When Myka looked back, she couldn’t remember (she couldn’t remember!) the extent to which she had, in the moment of the first standoff, understood it as the beginning it was. If she had been able to perceive, all at once, the rush of dictates that would follow the first leveling of her weapon at H.G. Wells, would she have been able to stand so steely and so sure?
Steely. Sure. That was what she enacted, that first time.
As gunpoint followed gunpoint, that was increasingly not what she felt.
Tamalpais showed her the mismatch between her awareness of threat and susceptibility to thrill.
Moscow—without the urgency of the gun—showed her how easy it was for thrill to take over.
The urgency of the gun... one middle-of-night at the B&B, very late, Myka just managed to avoid blindly colliding with Helena in the unlit hallway that separated their bedrooms.
“We meet again,” Helena whispered.
“At least it isn’t at gunpoint this time,” Myka whispered back, close to breathless in the dark.
“It might be.”
“What?”
“I can’t see your hands. It’s dark. You could be armed. Or I could.”
Threat or thrill? Myka’s body said “both.” Her mind said “neither” and “go back to your own room.” Later (minutes later, then days then months then years later), she wondered what would have happened if her mind hadn’t won out. If she had said what her body prompted, when Helena said “I can’t see your hands”: No, but you could feel them.
In Egypt, foolishly, she had had that night on her mind, that night she had not let her body have its way. She had been looking forward, considering how to engineer a do-over, a hotel-hallway meeting, something breathed about gunpoint, about hands, some answering breath of what might be felt instead. The real instead: she was yanked back to the present, feeling only soft, astonished disbelief that dissolved into shocked pain as Helena pulled a trigger.
Then at Yellowstone... every gunpointing, every day, every night, every threat, every thrill ran in her head, forcing her to reckon them, to add them together, to total the end of the world.

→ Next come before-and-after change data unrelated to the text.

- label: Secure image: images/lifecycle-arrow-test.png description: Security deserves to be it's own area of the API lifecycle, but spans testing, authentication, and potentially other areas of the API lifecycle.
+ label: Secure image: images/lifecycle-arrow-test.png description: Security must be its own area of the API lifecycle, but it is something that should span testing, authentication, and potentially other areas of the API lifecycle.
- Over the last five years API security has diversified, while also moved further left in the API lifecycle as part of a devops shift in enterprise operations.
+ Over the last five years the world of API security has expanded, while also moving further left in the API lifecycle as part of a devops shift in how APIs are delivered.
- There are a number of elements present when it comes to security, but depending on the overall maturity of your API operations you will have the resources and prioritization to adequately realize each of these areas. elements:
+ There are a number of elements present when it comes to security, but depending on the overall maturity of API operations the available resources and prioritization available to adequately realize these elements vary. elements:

But there was no reckoning any of it, in the end. Or in the endless: reckoning was all there was, endless reckoning, endless rethinking, endless negotiating with herself over what she had allowed herself to do (and to feel), and the price she would force herself to pay for her lapses.

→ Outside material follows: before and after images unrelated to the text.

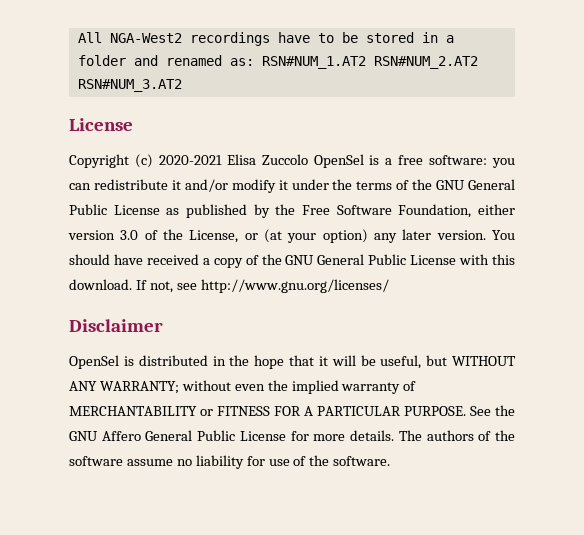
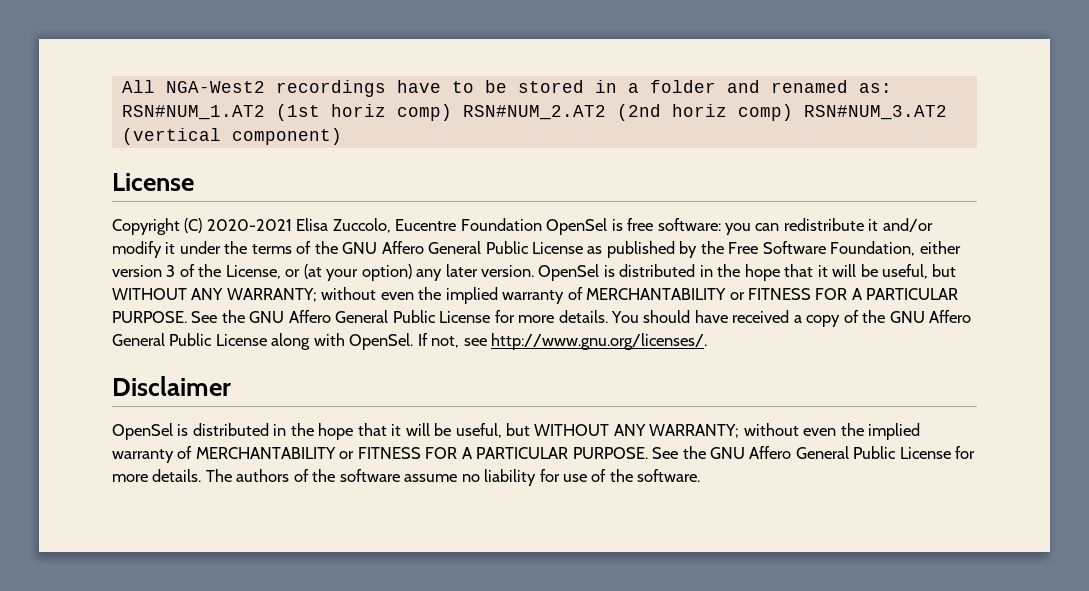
- All NGA-West2 recordings have to be stored in a folder and renamed as: RSN#NUM_1.AT2 RSN#NUM_2.AT2 RSN#NUM_3.AT2
+ All NGA-West2 recordings have to be stored in a folder and renamed as: RSN#NUM_1.AT2 (1st horiz comp) RSN#NUM_2.AT2 (2nd horiz comp) RSN#NUM_3.AT2 (vertical component)
- Copyright (c) 2020-2021 Elisa Zuccolo OpenSel is a free software: you can redistribute it and/or modify it under the terms of the GNU General Public License as published by the Free Software Foundation, either version 3.0 of the License, or (at your option) any later version.
+ Copyright (C) 2020-2021 Elisa Zuccolo, Eucentre Foundation OpenSel is free software: you can redistribute it and/or modify it under the terms of the GNU Affero General Public License as published by the Free Software Foundation, either version 3 of the License, or (at your option) any later version. OpenSel is distributed in the hope that it will be useful, but WITHOUT ANY WARRANTY; without even the implied warranty of MERCHANTABILITY or FITNESS FOR A PARTICULAR PURPOSE. See the GNU Affero General Public License for more details.
- You should have received a copy of the GNU General Public License with this download.
+ You should have received a copy of the GNU Affero General Public License along with OpenSel.
- If not, see http://www.gnu.org/licenses/
+ If not, see http://www.gnu.org/licenses/.

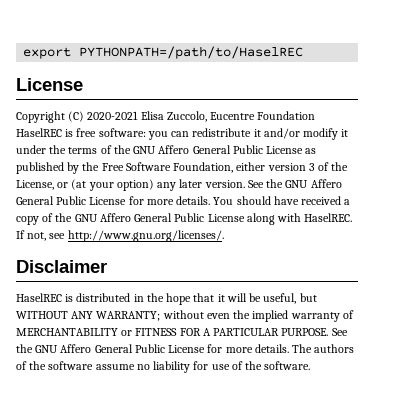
- All NGA-West2 recordings have to be stored in a folder and renamed as: RSN#NUM_1.AT2 (1st horiz comp) RSN#NUM_2.AT2 (2nd horiz comp) RSN#NUM_3.AT2 (vertical component)
+ export PYTHONPATH=/path/to/HaselREC
- Copyright (C) 2020-2021 Elisa Zuccolo, Eucentre Foundation OpenSel is free software: you can redistribute it and/or modify it under the terms of the GNU Affero General Public License as published by the Free Software Foundation, either version 3 of the License, or (at your option) any later version. OpenSel is distributed in the hope that it will be useful, but WITHOUT ANY WARRANTY; without even the implied warranty of MERCHANTABILITY or FITNESS FOR A PARTICULAR PURPOSE.
+ Copyright (C) 2020-2021 Elisa Zuccolo, Eucentre Foundation HaselREC is free software: you can redistribute it and/or modify it under the terms of the GNU Affero General Public License as published by the Free Software Foundation, either version 3 of the License, or (at your option) any later version.
- You should have received a copy of the GNU Affero General Public License along with OpenSel.
+ You should have received a copy of the GNU Affero General Public License along with HaselREC.
  Disclaimer
- OpenSel is distributed in the hope that it will be useful, but WITHOUT ANY WARRANTY; without even the implied warranty of MERCHANTABILITY or FITNESS FOR A PARTICULAR PURPOSE.
+ HaselREC is distributed in the hope that it will be useful, but WITHOUT ANY WARRANTY; without even the implied warranty of MERCHANTABILITY or FITNESS FOR A PARTICULAR PURPOSE.

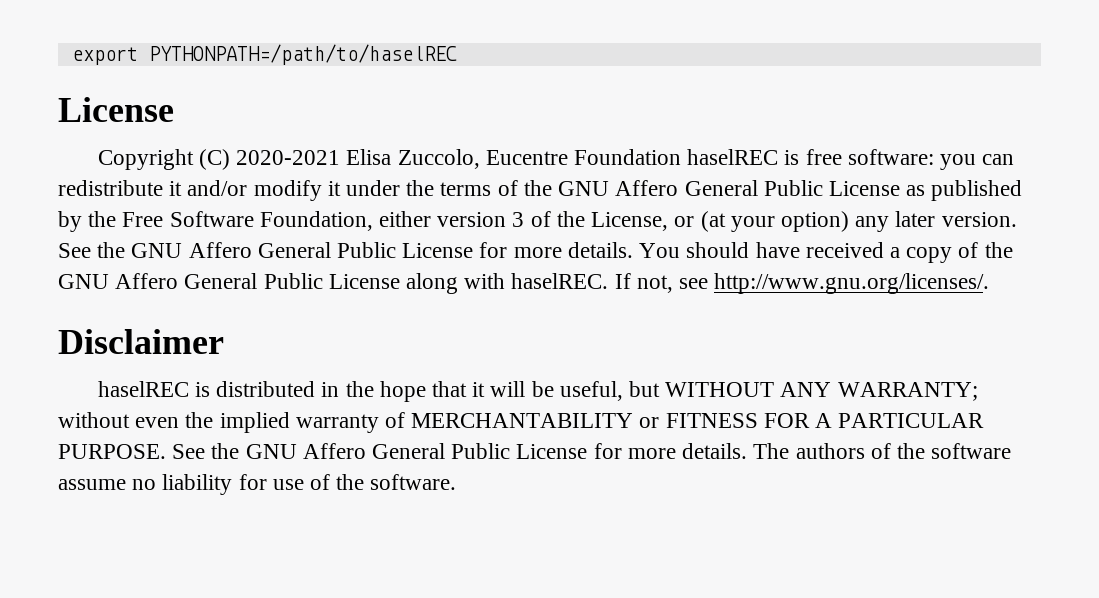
- export PYTHONPATH=/path/to/HaselREC
+ export PYTHONPATH=/path/to/haselREC
- Copyright (C) 2020-2021 Elisa Zuccolo, Eucentre Foundation HaselREC is free software: you can redistribute it and/or modify it under the terms of the GNU Affero General Public License as published by the Free Software Foundation, either version 3 of the License, or (at your option) any later version.
+ Copyright (C) 2020-2021 Elisa Zuccolo, Eucentre Foundation haselREC is free software: you can redistribute it and/or modify it under the terms of the GNU Affero General Public License as published by the Free Software Foundation, either version 3 of the License, or (at your option) any later version.
- You should have received a copy of the GNU Affero General Public License along with HaselREC.
+ You should have received a copy of the GNU Affero General Public License along with haselREC.
- HaselREC is distributed in the hope that it will be useful, but WITHOUT ANY WARRANTY; without even the implied warranty of MERCHANTABILITY or FITNESS FOR A PARTICULAR PURPOSE.
+ haselREC is distributed in the hope that it will be useful, but WITHOUT ANY WARRANTY; without even the implied warranty of MERCHANTABILITY or FITNESS FOR A PARTICULAR PURPOSE.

Year two: Thou shalt not touch.
Myka tried to punish herself sufficiently—to lay the lash for accurate agony— but she should have known that her own imagination would be inadequate. She thought she had fathomed how wrong she had been, and what she deserved for that wrongness, but the Regents knew better. They knew her exiling herself to the family bookstore was a pathetic penance.

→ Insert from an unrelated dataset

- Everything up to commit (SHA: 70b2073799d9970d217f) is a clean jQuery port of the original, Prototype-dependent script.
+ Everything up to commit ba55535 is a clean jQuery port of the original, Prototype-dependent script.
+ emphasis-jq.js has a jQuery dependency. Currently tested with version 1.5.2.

Of course Helena herself was the only right scourge. Of course she was.
And of course Myka had not ever expected to be able to touch Helena. Not ever again, not after what had happened. But, equally, she hadn’t expected touch to be so tantalizingly impossible. She hadn’t expected the ache of desire to be so much more acute upon being confronted over and over (and over yet again) with the impossibility of its fulfilment.
Myka hadn’t consciously thought the word “desire” before, but now it preoccupied her. Helena unexpected in the space of that bookstore: desire. Helena in Artie’s office, speaking like an oracle: desire. Helena bleak in a field in Ohio: desire. Helena saving the day with words about consequences and sorrow: desire. And certainly Helena in a Warehouse aisle, talking of truth and regret and what had once so briefly and brightly been good: not a body, but the visual embodiment of all that Myka desired.
Even later, even when everything seemed to be ending, even when Helena was giving up and looking at the sky and Myka was being a coward and letting her do it: desire. And its frustration. No touching, no embrace of the only body that mattered, because it wasn’t there. The only body that mattered to Myka was elsewhere.
A commandment, but also a punishment: and as a punishment, was it just? That judgment was above Myka’s pay grade. Everything was above her pay grade. Everything was put above her pay grade. Pushed above it, onto a shelf just that much higher than she could reach.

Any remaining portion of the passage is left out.